Izinkan Aku Menulis Lagi


Apa kabar kesunyian?! 

Masihkah kau menungguku untuk menungganggi waktu menyambut Minggu pagi ini? Tanpa ingin berkata mengapa manusia harus bekerja dan meninggalkan anak-anaknya untuk memenuhi kebutuhan hidup. Atau mengapa perempuan harus pandai mengurus rumah, merawat adik-adiknya, serta mengatur jadwal kemana ia harus memprioritaskan yang lebih penting ketika dewasa. Atau hal lain seperti; mengapa diusia tua, orang tua seperti kembali ke masa balita. Saat di mana mereka kembali membutuhkan perhatian lebih meskipun hanya sekedar membantunya membuatkan secangkir teh hangat. Atau hal paling rawan kusebutkan, mengapa banyak orang yang selalu saja membicarakan cinta.


Aku tidak ingin membubuhkan tanda tanya dalam pertanyaan-pertanyaanku. Sebab selalu seperti itulah yang ada dalam pikiranku saat sebelum dan sesudah aku mengenalmu.

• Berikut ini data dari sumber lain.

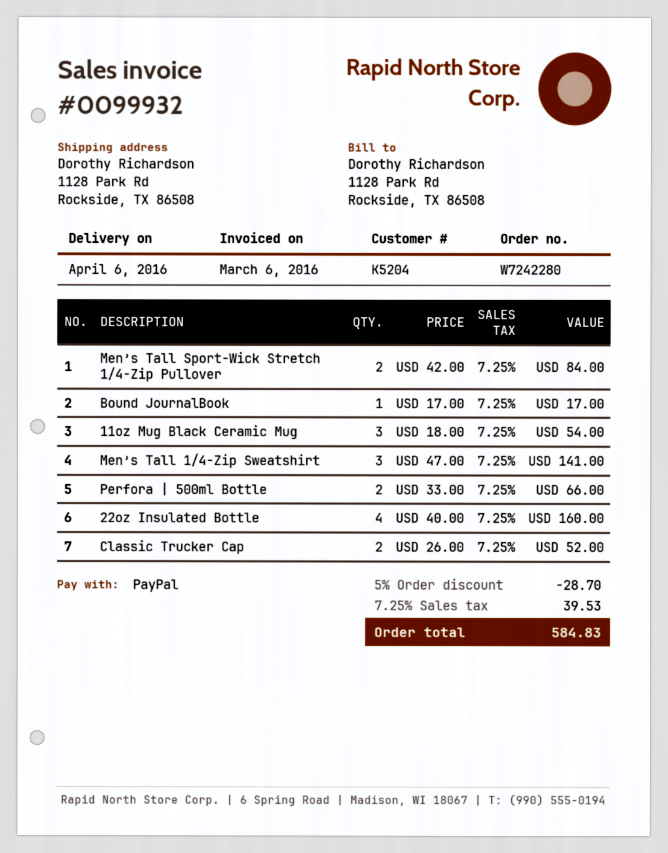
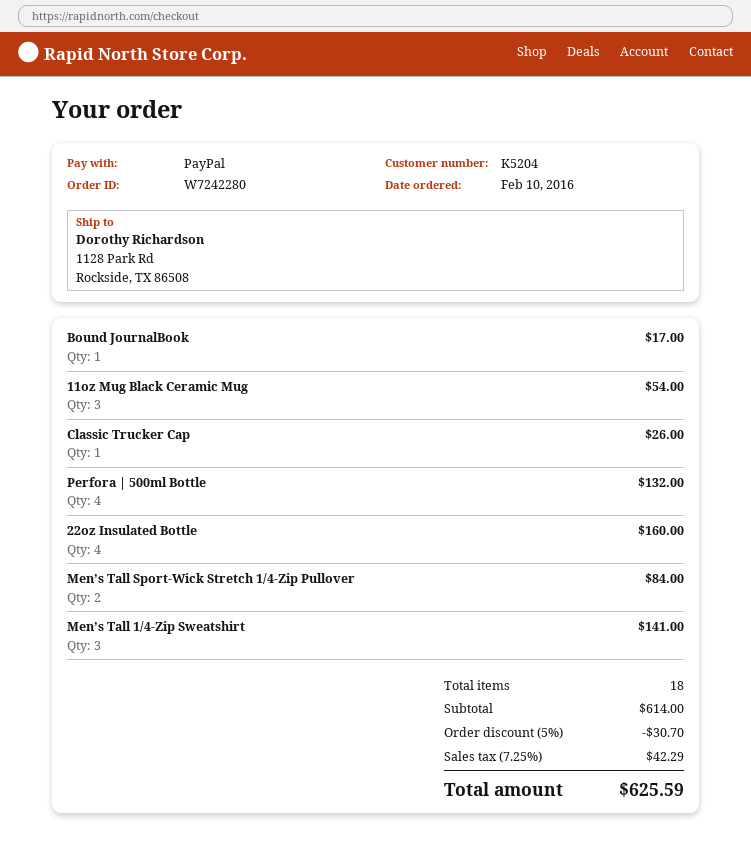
Perfora | 500ml Bottle: 2 for 66.00 -> 4 for 132.00
Classic Trucker Cap: 2 for 52.00 -> 1 for 26.00
discount: 5% = 28.70 -> 5% = 30.70
tax: 7.25% = 39.53 -> 7.25% = 42.29
total: 584.83 -> 625.59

Ketika sinar fajar menyentuh kulitku pagi ini, jemariku tak bisa menahan laju pikiranku tentang alasan mengapa kau masih terus saja mengisi haru dengan derai aksara yang jatuh seperti hujan. Membanjiri riuh kota tempat kau singgah meskipun masih nampak jelas kesepian yang terlukis ketika setiap kata demi kata perlahan-lahan kubaca. Setiap hari, tanpa jenuh kusempatkan waktu untuk membaca apa saja. Termasuk membaca keadaanmu.

Pagi ini, ditemani suara ketukan keyboard dengan aroma harum masakan dapur, serta secangkir minuman yang tak lagi menghadirkan kepul kehangatan, serta instrumen gesekan biola dari speaker handphone menyambut tiap anak aksara yang lahir dari kedalaman ingatan. Aku ingin menyentuh pagi dengan secercah cahaya bernama senyuman. Sebab tak ada yang mampu kulakukan untuk menggambarkan syukur kecuali dengan tersenyum sambil kembali membisikkan harapan-harapan mungil.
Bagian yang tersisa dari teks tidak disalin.